During these challenging times, reminiscing about past travels is a nice escape. I love to relive all the terrific experiences from various trips. Still, I also tend to think back on what I would have done differently. My modus operandi when planning travel is to save money (and points) while achieving good value, but, as much as I try to avoid any missteps, it’s impossible not to make a a few.
I should start off by saying that this isn’t a very long list. I’m more apt to regret overspending than underspending, but those instances are fairly rare as well. Because I tend to over-analyze decisions, impulsivity doesn’t guide my choices very often. To some degree I envy those who are able to choose an option quickly and not look back.
In 2007 I toured around northern Europe – my first time visiting Denmark, Norway, Sweden and Finland. It was a wonderful summer adventure that ended in Helsinki. There I realized that I probably should have added a least a couple of extra days so I could take the ferry over to Estonia to visit the capital city of Tallinn. At the time, I was tired and keen to head home so I had minimal regrets in the moment of departure. It was only later, looking back, that I really wished I had included one extra stop. I’m not sure when I’ll make it to Estonia. I don’t usually regret an itinerary choice as long as I enjoy the places I do visit. For some reason, this one bugs me.
I love going to different types of museums and the Newseum was on my list for quite a while. However, every time I visited Washington, DC I decided to skip it in favour of all of the free Smithsonians in the area. I thought I’d get to it eventually but since I was very interested in seeing it, I should’ve just paid the hefty admission fee. Now it’s closed indefinitely so it can relocate and who knows when I’ll get the chance to visit. Dang it.
Theatre Ticket Blunder
This is the only one where the feeling of regret was immediate. Buying theatre tickets (from the official seller) is a real dilemma for a budget traveller. They tend to be expensive, especially for the most popular shows, even if you have a discount code. So, with limited funds, do you choose really good seats for one show, middle-of-the-road seats for two shows, or cheap seats for three? I’ve made the wrong decision a few times and I think I’ve finally learned my lesson. Avoid the third option.

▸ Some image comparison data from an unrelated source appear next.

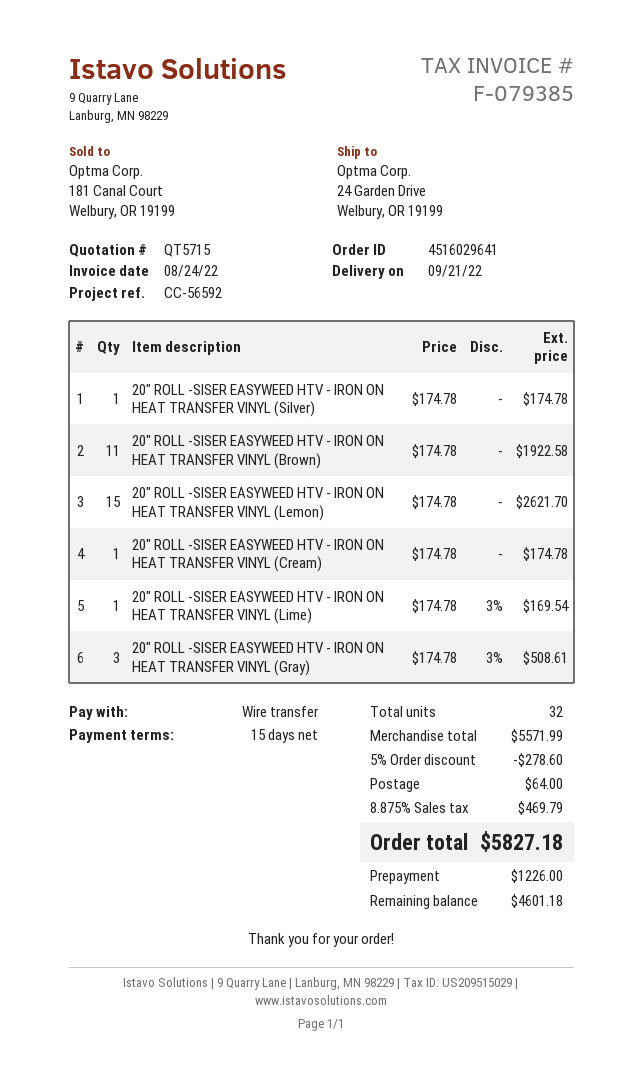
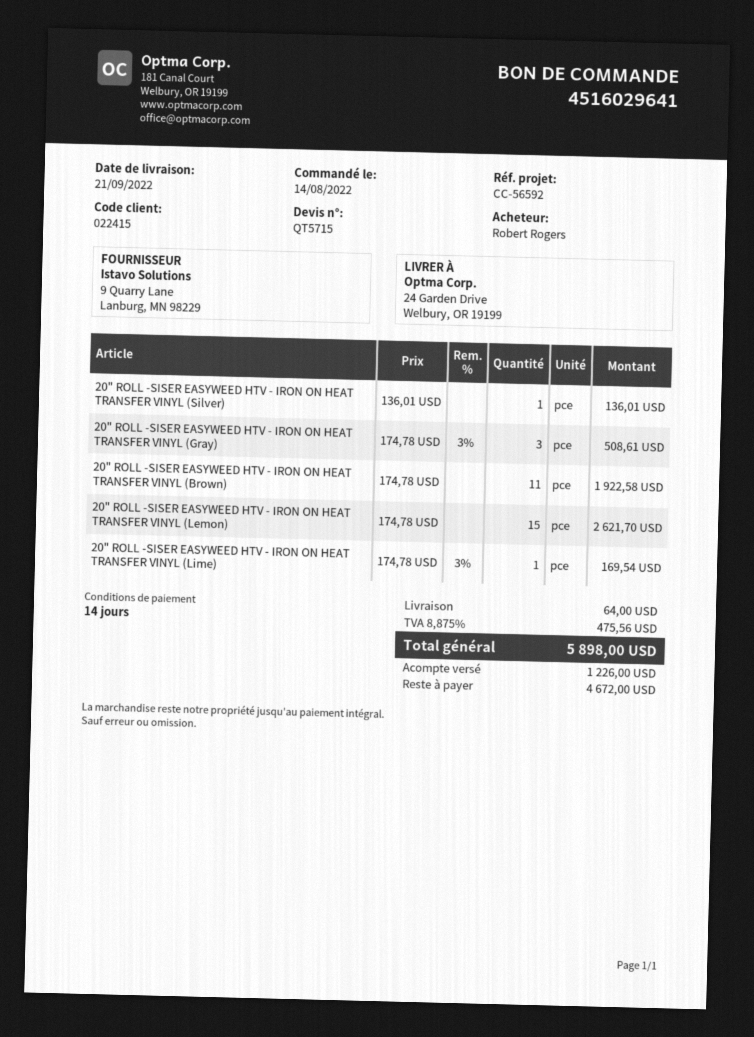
payment terms: 15 days -> 14 days
20" ROLL -SISER EASYWEED HTV - IRON ON HEAT TRANSFER VINYL (Silver): 1 x 174.78 = 174.78 -> 1 x 136.01 = 136.01
20" ROLL -SISER EASYWEED HTV - IRON ON HEAT TRANSFER VINYL (Cream): 1 x 174.78 = 174.78 -> none
discount: 5% = 278.60 -> none
tax: 8.875% = 469.79 -> 8.875% = 475.56
total: 5827.18 -> 5898.00
balance: 4601.18 -> 4672.00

It’s not pleasant when you realize while sitting in a very large theatre that you really should’ve sprung for a better seat. You discover that it’s an awesome musical but you cannot even make out the performers’ faces. This problem arises most often when I’m not very familiar with the show, making me hesitant to splurge, but then it turns out to be one of my favourites. One way to avoid such a quandary is to make good use of discounts like TKTS and Broadway Week deals which make the good seats more affordable.
This one doesn’t involve leisure travel but it does involve high airfare as an obstacle. Much coverage has been given to all the students who have missed out on graduation ceremonies this year due to restrictions necessitated by the coronavirus pandemic. As a result, I’ve been thinking back on my decision to forgo attending one. It was 2003 and airfare from the Maritimes to western Canada was expensive and I had already returned home to prepare to start my articling year. Law school was sort of an unexpected detour in my life’s trajectory and I should’ve just coughed up the cash for the plane ticket and participated in the formal acknowledgement of the achievement. It was a great three years and since I didn’t have an undergrad graduation, I shouldn’t have let cost dictate my choice. At the time, I told myself it wasn’t a big deal but for some reason it now feels like a dumb move to have intentionally missed it. If only I had some Aeroplan miles back then. Maybe I’ll go to blogger school someday and attend the graduation…
Putting Off Local Travel
Although I live in Atlantic Canada and I’ve been to every other province (no territories yet), I have not been to Newfoundland and Labrador. I also haven’t been to PEI since before the Confederation Bridge opened in 1997. I’ve only barely scratched the surface of New Brunswick and there are many places here in Nova Scotia that I have yet to visit.
On a couple of occasions when travelling I ended up chatting with someone who had recently taken a trip to Nova Scotia. They start rhyming off all the well known points of interests in the province and I realize that I’ve been to maybe half of them, or it’s been decades since I last visited.
I guess the reason is that I tend to believe that precious travel funds or loyalty points are best used to visit more exciting destinations. If they are spent close to home, they can’t be spent far away from home. And because these local sightseeing opportunities are so close, there’s no real rush to visit. I could go tomorrow, next week, next month, next year, whenever. You start to take the easily accessible places for granted – at least I have.
This list of budget-related travel regrets was pretty random, but it does make me consider what trip planning decisions I’ll make in the future when travel becomes a possibility again. Perhaps someone reading this can learn from my mistakes. In the meantime, I definitely want to capitalize on the chance to enjoy the interesting places nearby when tourism eventually starts up again in the region.